About this task:
Please return the lines of the data that contain "active".

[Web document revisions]
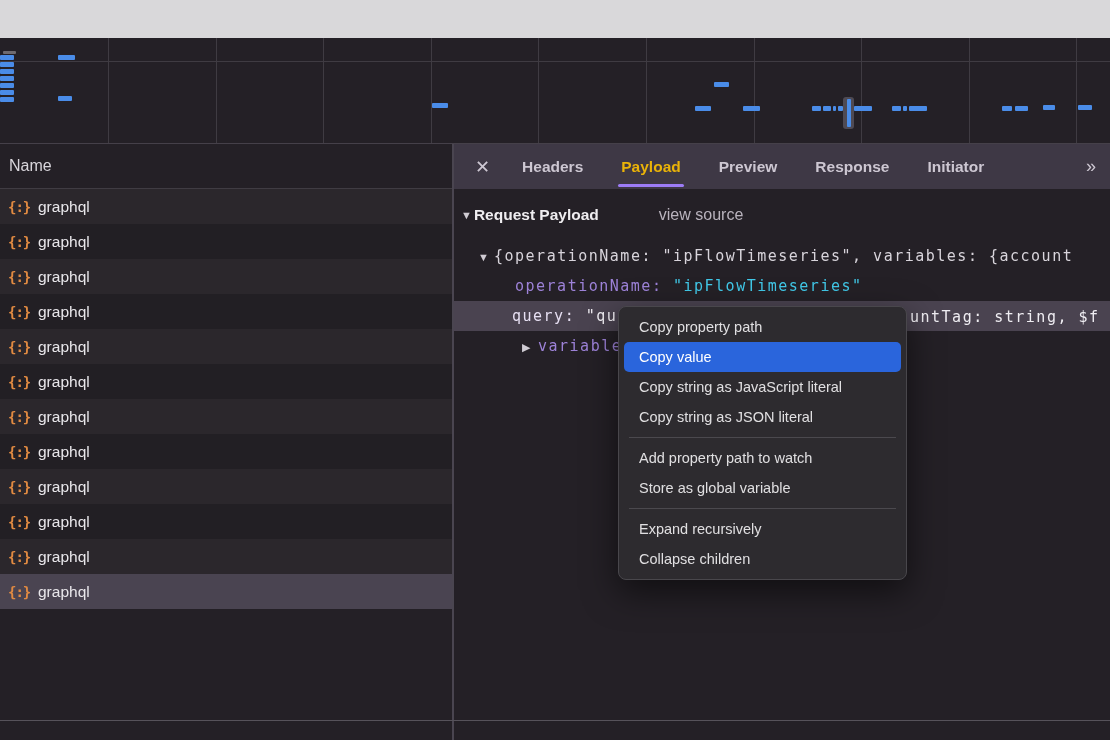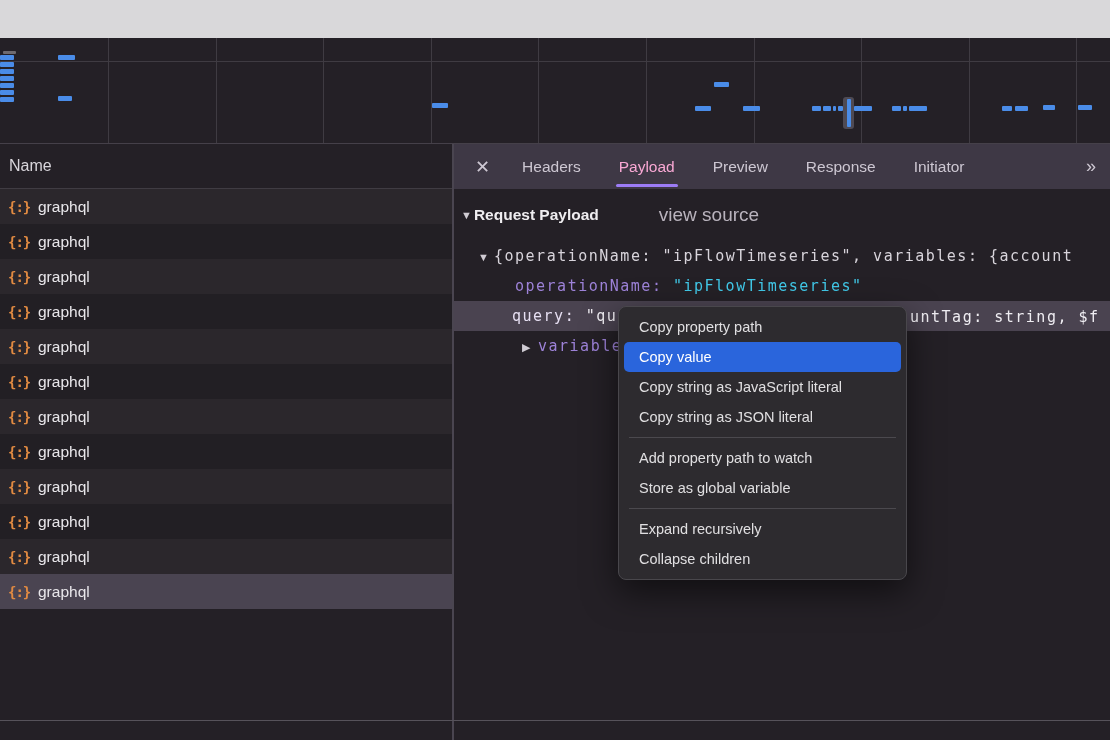--- a/index.html
+++ b/index.html
@@ -43,7 +43,7 @@
   .close-btn{color:#cdc7d2;font-size:18px;margin-left:22px;cursor:pointer;}
   .tabs{display:flex;gap:38px;margin-left:32px;height:100%;align-items:center;}
   .tab{position:relative;height:100%;display:flex;align-items:center;
-    color:#cdc7d2;font-size:15.5px;cursor:pointer;}
+    color:#cdc7d2;font-size:15.5px;cursor:pointer;font-weight:bold;}
   .tab.active{color:#f9a8d4;}
   .tab.active::after{content:"";position:absolute;left:-3px;right:-3px;bottom:2px;
     height:3px;border-radius:2px;background:var(--underline-purple,#9c7cf6);}

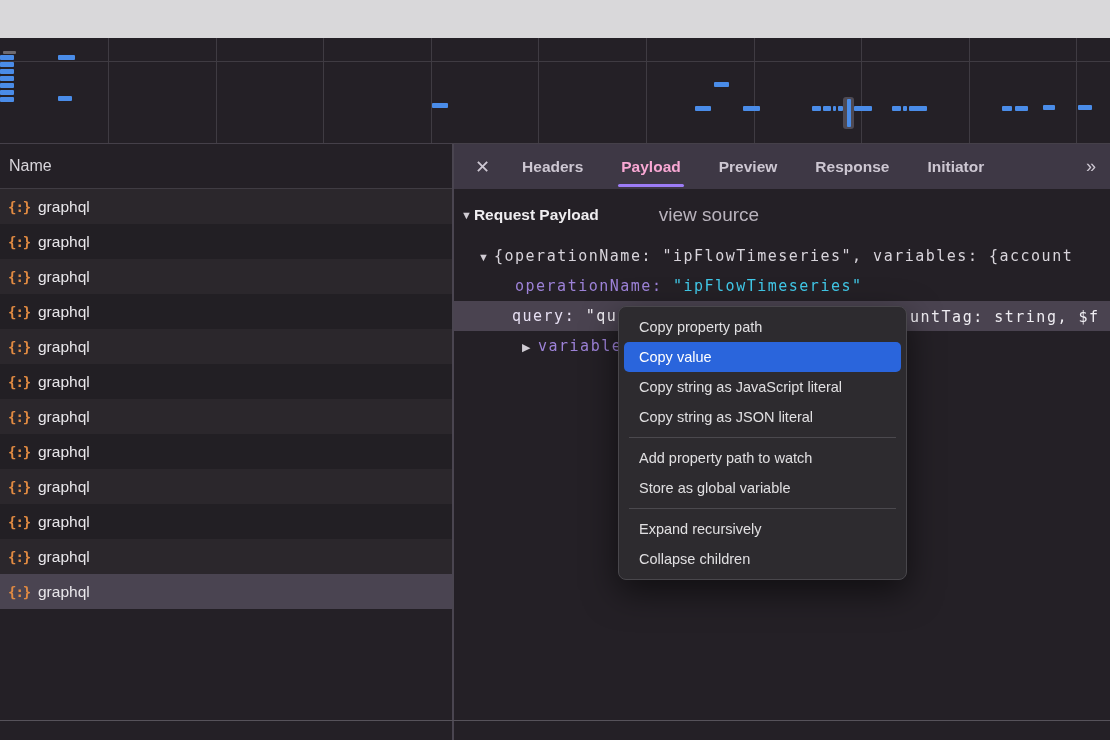--- a/index.html
+++ b/index.html
@@ -44,7 +44,7 @@
   .tabs{display:flex;gap:38px;margin-left:32px;height:100%;align-items:center;}
   .tab{position:relative;height:100%;display:flex;align-items:center;
     color:#cdc7d2;font-size:15.5px;cursor:pointer;font-weight:bold;}
-  .tab.active{color:#f9a8d4;}
+  .tab.active{color:#eab308;}
   .tab.active::after{content:"";position:absolute;left:-3px;right:-3px;bottom:2px;
     height:3px;border-radius:2px;background:var(--underline-purple,#9c7cf6);}
   .overflow-btn{position:absolute;right:16px;color:#cdc7d2;font-size:18px;

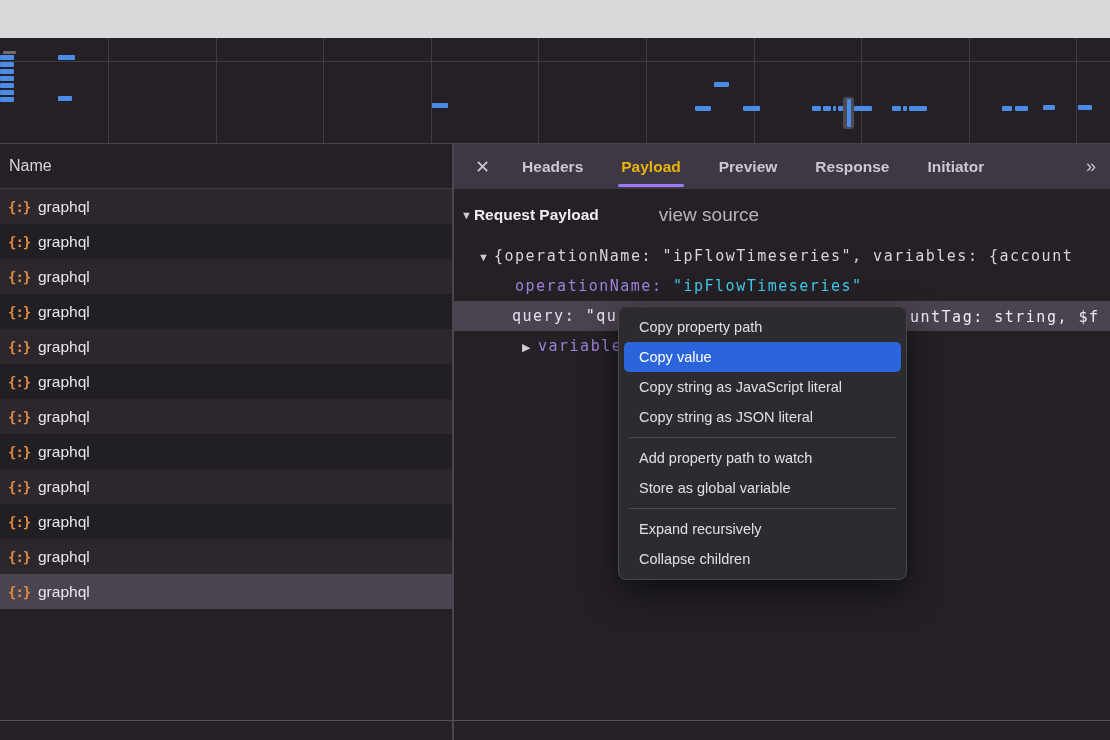--- a/index.html
+++ b/index.html
@@ -54,7 +54,7 @@
     display:flex;align-items:center;padding-left:8px;box-sizing:border-box;}
   .rp-twisty{color:#d0ccd3;font-size:11px;margin-right:2px;}
   .rp-title{color:#efedf0;font-size:15.5px;font-weight:bold;}
-  .view-source{color:#b9b3bd;font-size:19px;margin-left:60px;cursor:pointer;}
+  .view-source{color:#b9b3bd;font-size:16px;margin-left:60px;cursor:pointer;}
   .tree-line{position:absolute;left:453px;width:657px;height:30px;line-height:30px;
     font-family:"DejaVu Sans Mono",monospace;font-size:15px;letter-spacing:1.5px;
     white-space:nowrap;overflow:hidden;box-sizing:border-box;color:#d8d4db;}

Solution:
   .tab.active{color:#f9a8d4;}
   .tab.active::after{content:"";position:absolute;left:-3px;right:-3px;bottom:2px;
-  .tab.active{color:#f9a8d4;}
+  .tab.active{color:#eab308;}
   .tab.active::after{content:"";position:absolute;left:-3px;right:-3px;bottom:2px;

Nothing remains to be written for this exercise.